Hashem told Avrohom to leave his land, his birthplace, and his family for an unknown land. Let’s picture what this means. Undoubtedly, Avrohom loved his family and was attached to them. Now he had to leave his familiar surroundings for a yet undesignated place. It is uncomfortable to travel even when you know your exact destination. Most certainly it is unsettling when you don’t know where you’re going.
Yet, Avrohom followed Hashem blindly, with the entire entourage of his followers. Finally, they arrived in the land of Canaan, their final destination. Now, finally, Avrohom could settle down and peacefully serve Hashem. But no, there was a famine in the land. Hashem wanted to spread the beautiful fragrance of Avrohom to other nations, so that they become acquainted with his way of life. He made him go down to Mitzrayim. What a disappointment. Avrohom could have thought to himself, “Will I ever find menuchas hanefesh? Here I am trying to do everything right and things are just going the wrong way.” But Avrohom Avinu persevered.
Can we picture what Sarah Imeinu felt like being Avrohom’s faithful eizer kenegdo, his partner in avodas Hashem? And how was she rewarded? By getting to spend private time with the degenerate Paroh. She could have felt shamed and dejected. But she, too, continued following the ways of Hashem. The nisyonos continued; the hardships did not cease. Together, Avrohom and Sarah faced their tests with aplomb, and in the end, they merited all the blessings of Hashem.
This should be a tremendous chizuk for all of us. Nowadays, it is difficult to picture the Yidden being at the top of the world and that the goyim will be enamored of us and rush to us for guidance. We must imagine what the scene will be like when Moshiach arrives.
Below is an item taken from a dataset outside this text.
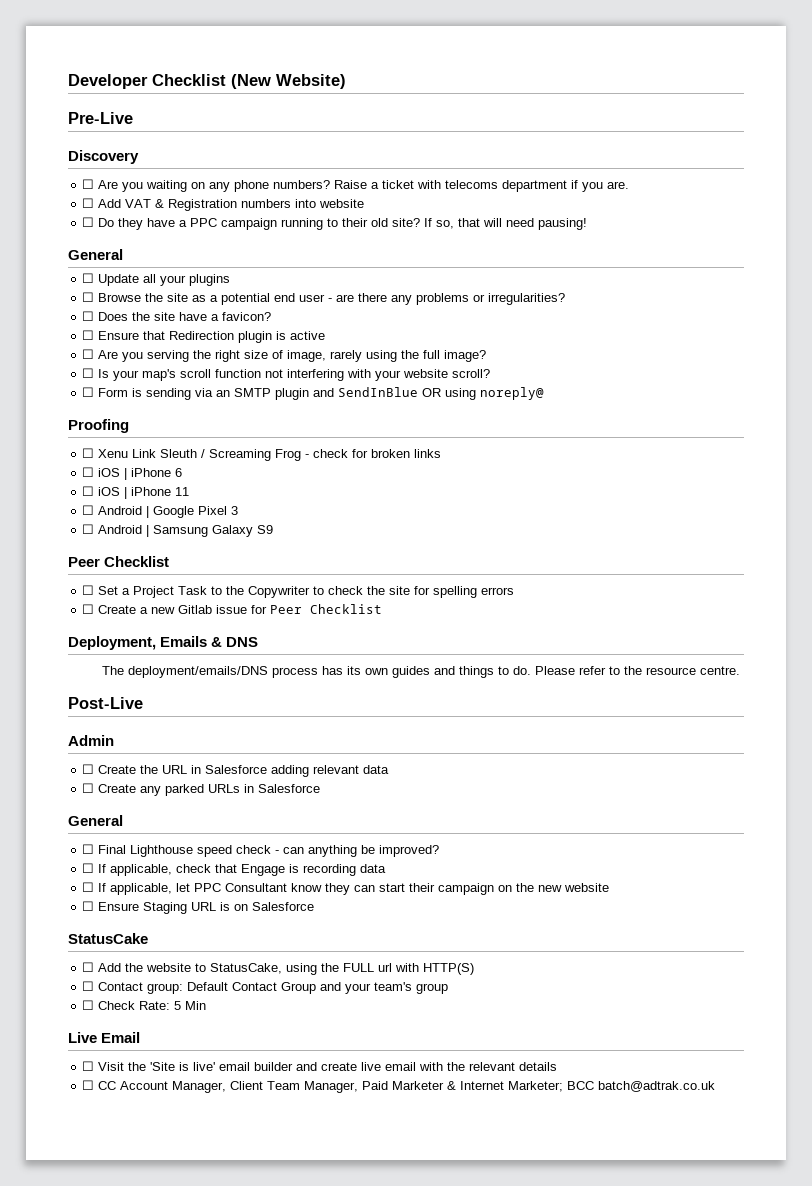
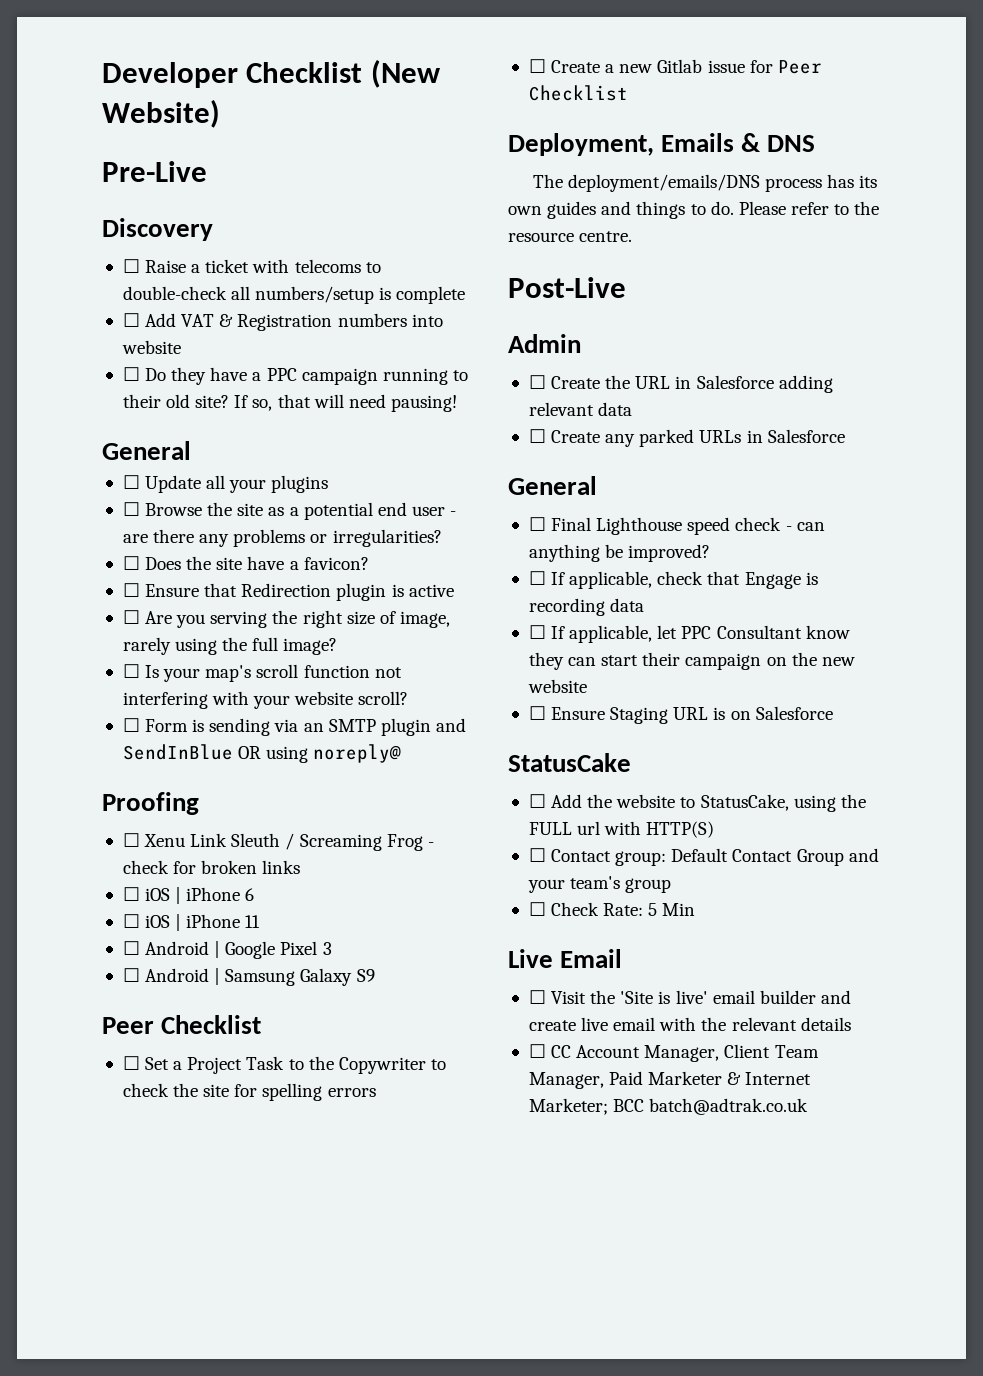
- ☐ Are you waiting on any phone numbers? Raise a ticket with telecoms department if you are.
+ ☐ Raise a ticket with telecoms to double-check all numbers/setup is complete

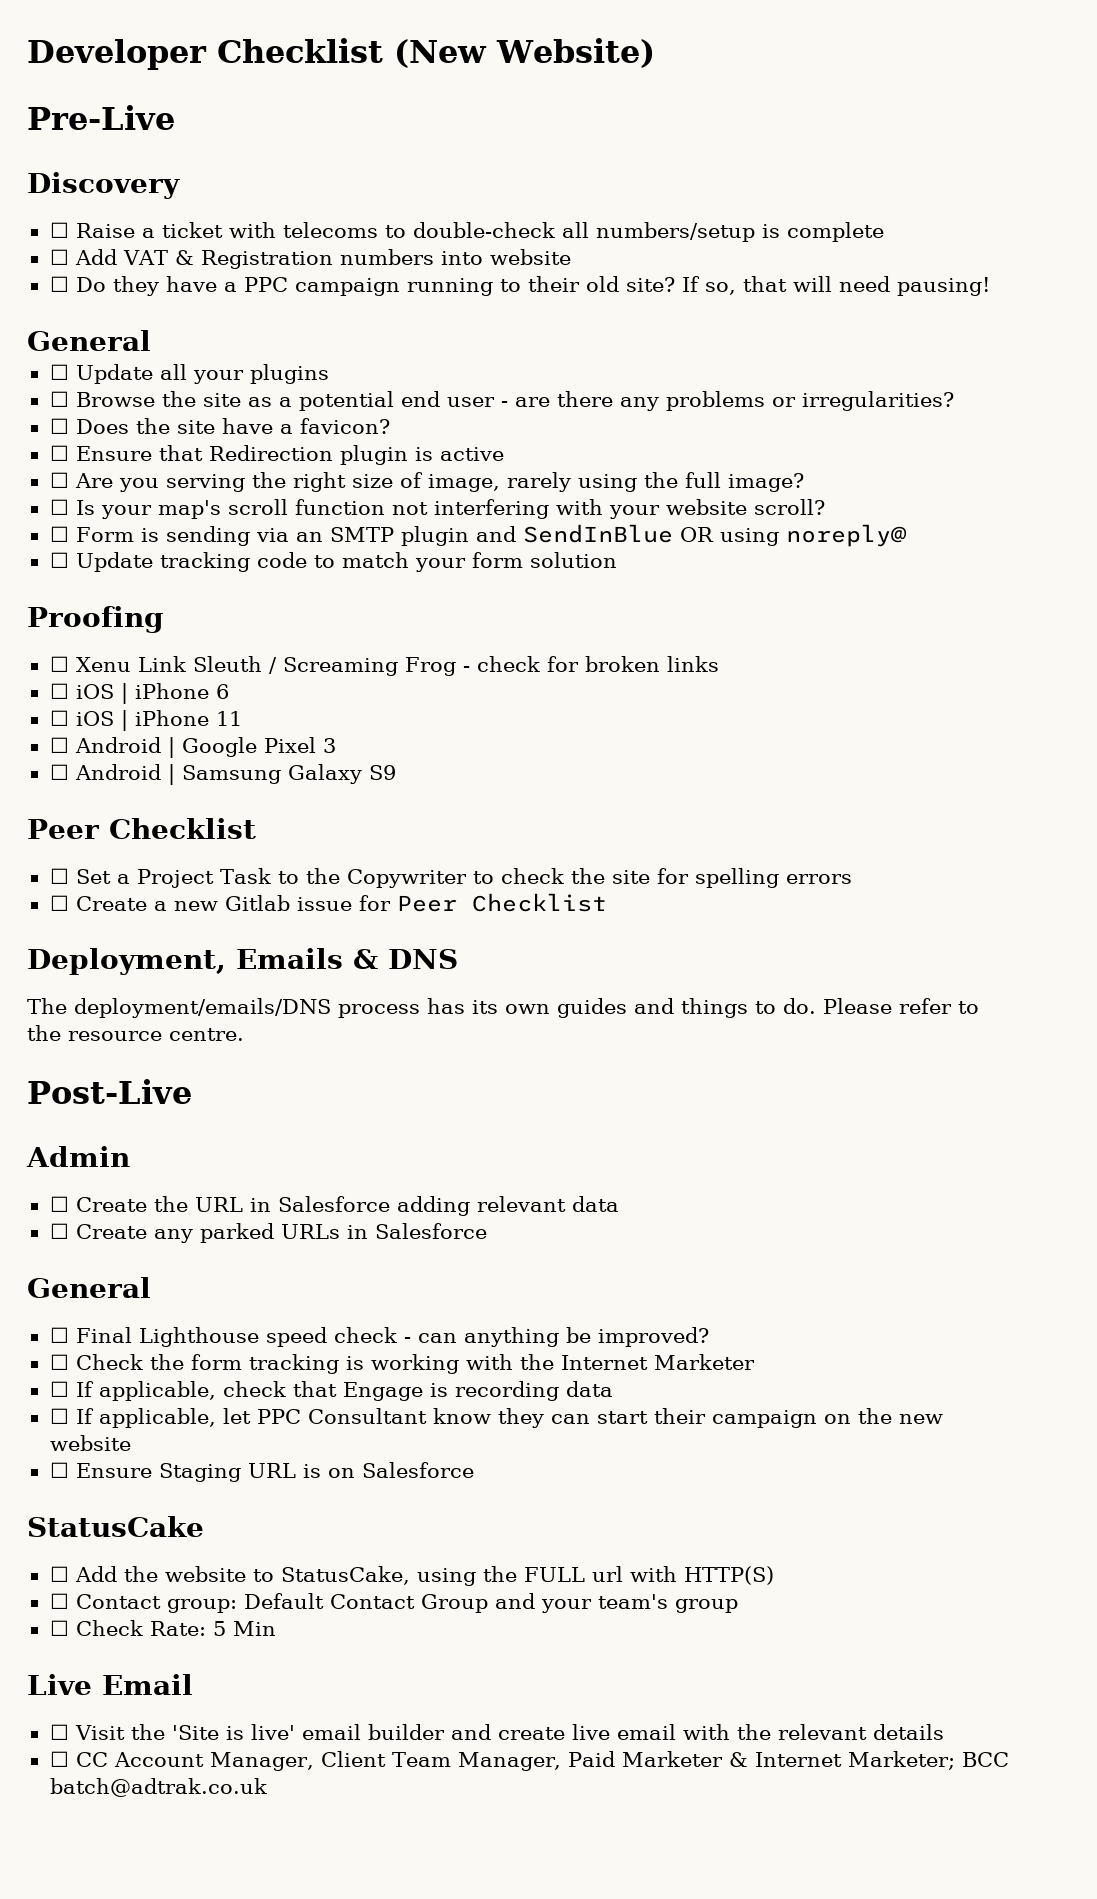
+ ☐ Update tracking code to match your form solution
+ ☐ Check the form tracking is working with the Internet Marketer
What a shock it will be for the entire world that all of their banter against us, their hatred, and their venom was sheker, and that we are the exemplars of perfection for all to learn from. The Arab countries and the United Nations will hold us up on a pedestal and regret how they treated us throughout the years. The New York Times and other publications of their ilk will write editorials apologizing to religious Jews for their diatribes against them.
And it should be heartening to every individual who is going through personal hardship. It is so lonely when we suffer and no one can feel our pain. The lives of the avos hakedoshim gives us strength that Hashem is always with us, He feels our pain, and in the end we will see yeshuos and gratification for all of our previous suffering.